Pour le reste, nous sommes revenus des hagiographies d’un autre temps, où tout semble joué d’avance, où le héros joue dès 7 ans à dire la messe, ne connaît aucun des égoïsmes de l’enfance, rien des troubles de l’adolescence. Nous avons acquis une inconfortable lucidité sur « l’hommerie », nous savons mieux tout le poids de l’hérédité familiale, des blessures psychologiques, des négligences d’amour, dans la vie, le développement humain et spirituel d’une personne. Et du coup nous pouvons mieux nous émerveiller de l’œuvre de la grâce. Car le Fils de l’homme est venu chercher et sauver ce qui était perdu. Nous comprenons combien sont poreuses les catégories -autrefois si tranchées- associées à la fête d’hier et à la célébration d’aujourd’hui, entre les saints estampillés et les pécheurs que le Feu de l’Amour unifie et purifie. Au fond, la frontière –pour nous- passe moins entre deux groupes de personnes, exclusifs, qu’au fond du cœur de chacun, là où doit se faire le partage de l’ombre et de la lumière, de la sanctification accueillie et du refus, de l’amour et de l’indifférence. Nous avons mieux conscience que la damnation d’un seul signifierait l’échec du dessein de l’Amour éternel, le Fils de l’homme est venu pour chercher et sauver ce qui était perdu. Il nous cherche, inlassablement. Il nous aime irrévocablement, quels que soient nos égarements, il nous veut éternellement siens, revêtus de sa Sainteté, tous-saints, tous exultant de sa Joie, vivant de sa Béatitude. Et si les 8 béatitudes d’hier proclamaient des catégories de saints, de sanctifiés, elles ne le faisaient pas sur un critère de mérite ou de plénitude, mais à l’aune d’une pauvreté ouverte. La grâce de Zachée c’était d’être petit. Et vous, Frères et Sœurs, connaissez-vous la vôtre ?
Un grand théologien qui a œuvré avec vigueur pour le renouveau de la théologie, François-Xavier Durrwell, parlait avec audace de la mort comme du 8e sacrement –celui par où le Miséricordieux rejoint tout homme. La mort, non pas point final, mais point d’orgue. En Christ, la mort est plénitude filiale, éternelle naissance du Fils pour la rémission des péchés du monde.

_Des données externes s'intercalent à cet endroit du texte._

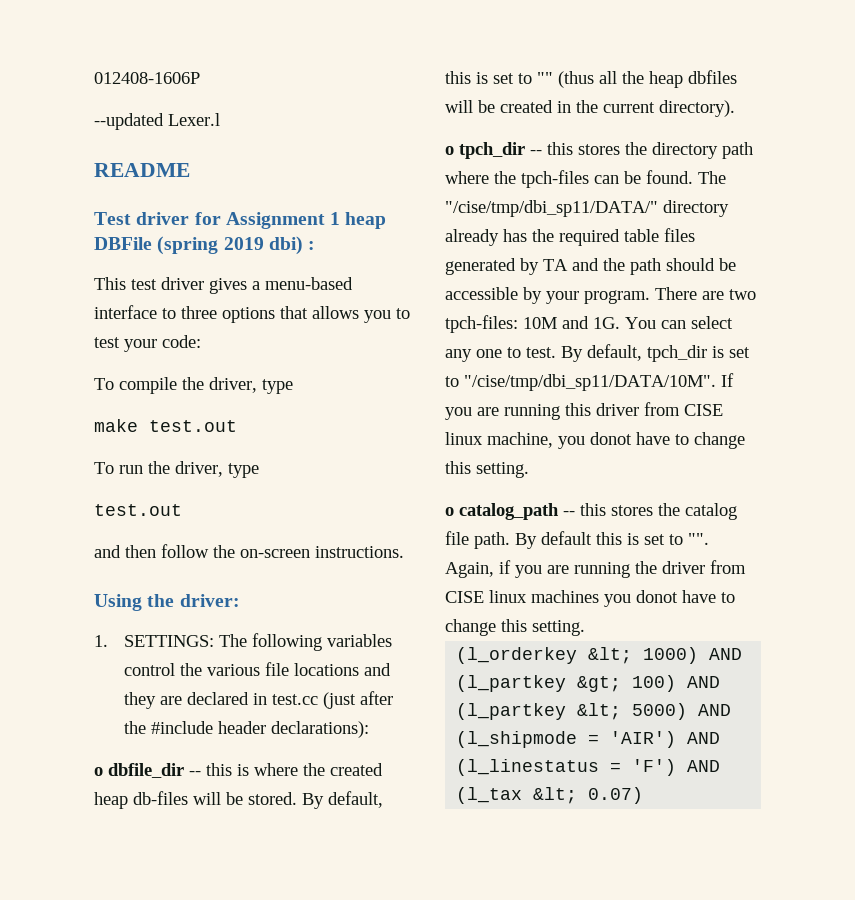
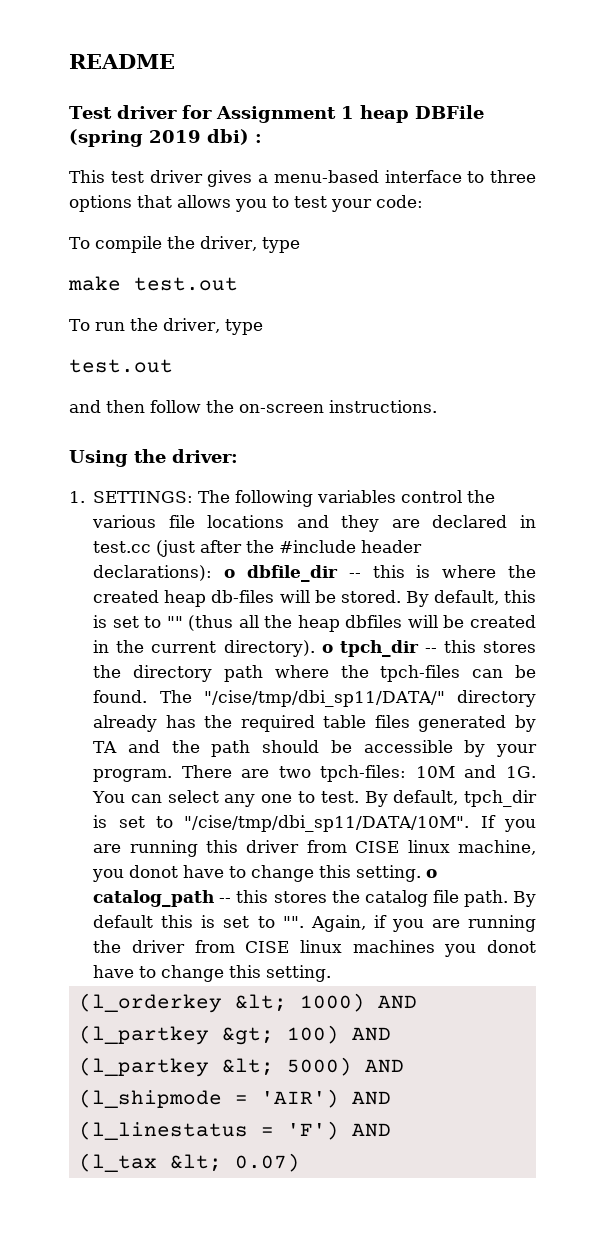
[94,72,200,84] [94,113,220,130] 012408-1606P // --updated Lexer.l // -> (69, 61) none
(370, 729) // -> (213, 573) none
(735, 108) // -> (315, 648) none
(529, 470) // -> (422, 873) none

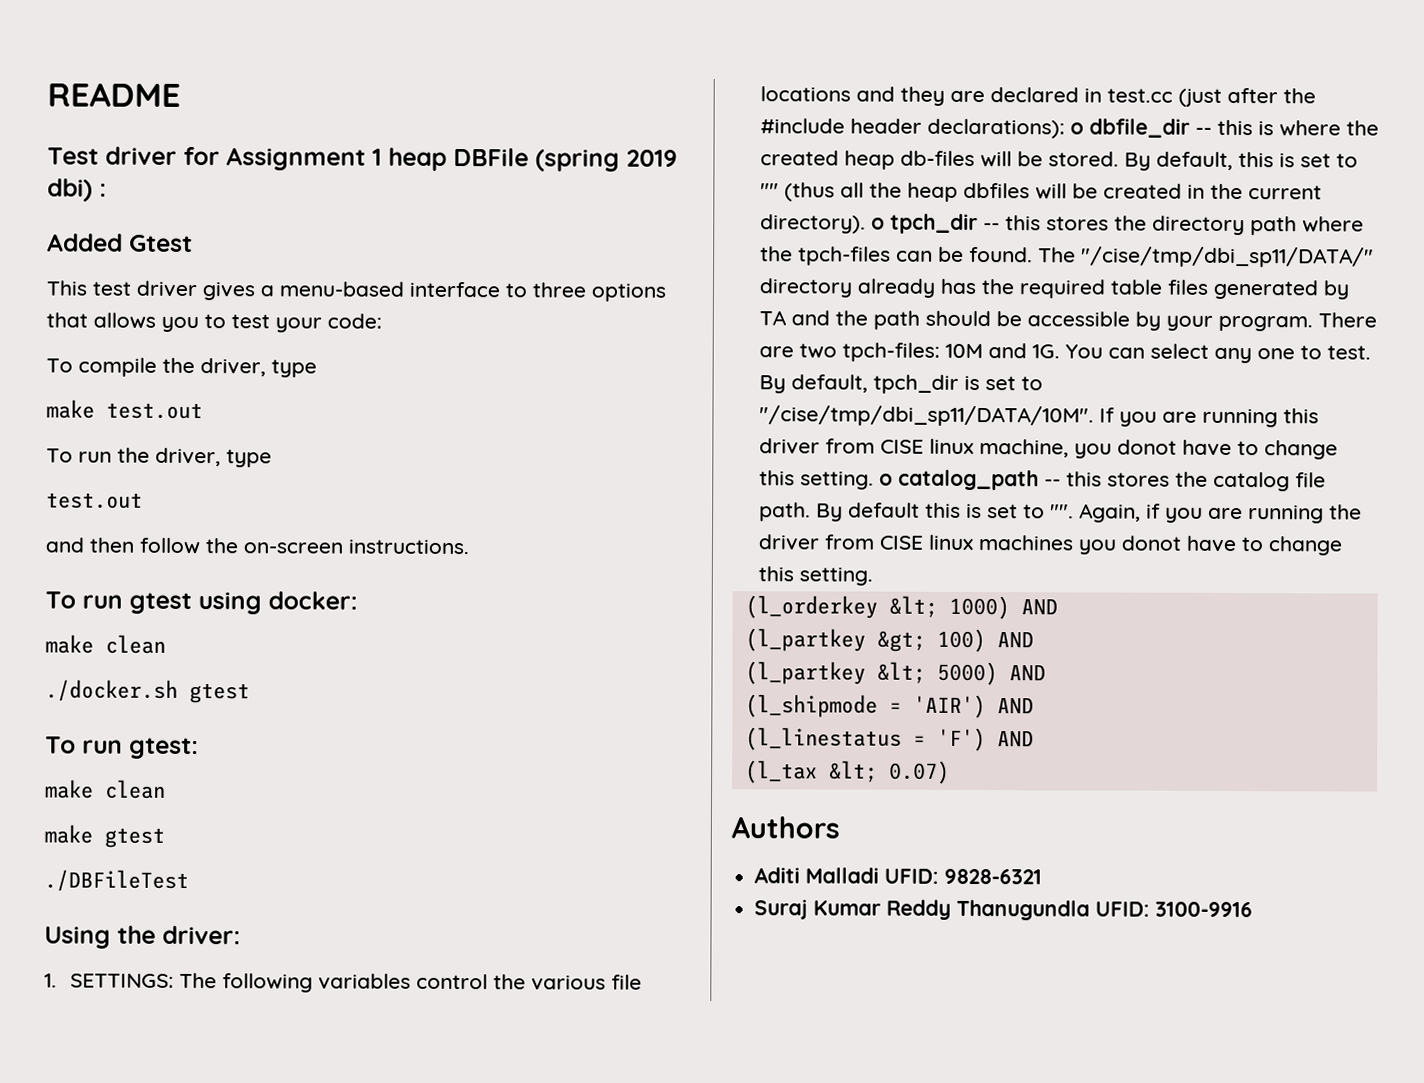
(262, 138) none -> [47,233,193,253] // Added Gtest
(437, 406) none -> [45,591,358,615] [45,634,166,654] [45,679,250,704] [45,736,199,760] [45,779,166,799] [44,824,165,848] [44,869,189,892] // To run gtest using docker: // make clean // ./docker.sh gtest // To run gtest: // make clean // make gtest // ./DBFileTest
(300, 1162) none -> [731,816,840,839] [754,867,1043,885] [754,899,1254,921] // Authors // Aditi Malladi UFID: 9828-6321 // Suraj Kumar Reddy Thanugundla UFID: 3100-9916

N’est-ce pas le secret de la victoire de l’amour ? Celui de nous avoir rejoint au point le plus bas (Jéricho, 240 mètre sous le niveau de la mer, est la ville la plus basse du monde) : là où se dénouent tous les liens de péché et de mort, où la volonté s’ouvre au consentir et se laisse gagner à la Vie ? N’y a-t-il pas dans le cœur du plus malheureux, pervers, compromis avec le mal, une terre vierge, cette image indestructible, ce sanctuaire, par où pourra germer dans les douleurs une vie nouvelle ?
Alors osons, Frères et Sœurs, espérer et intercéder pour tous, puisque le Fils de l’homme est venu pour chercher et sauver ce qui était perdu.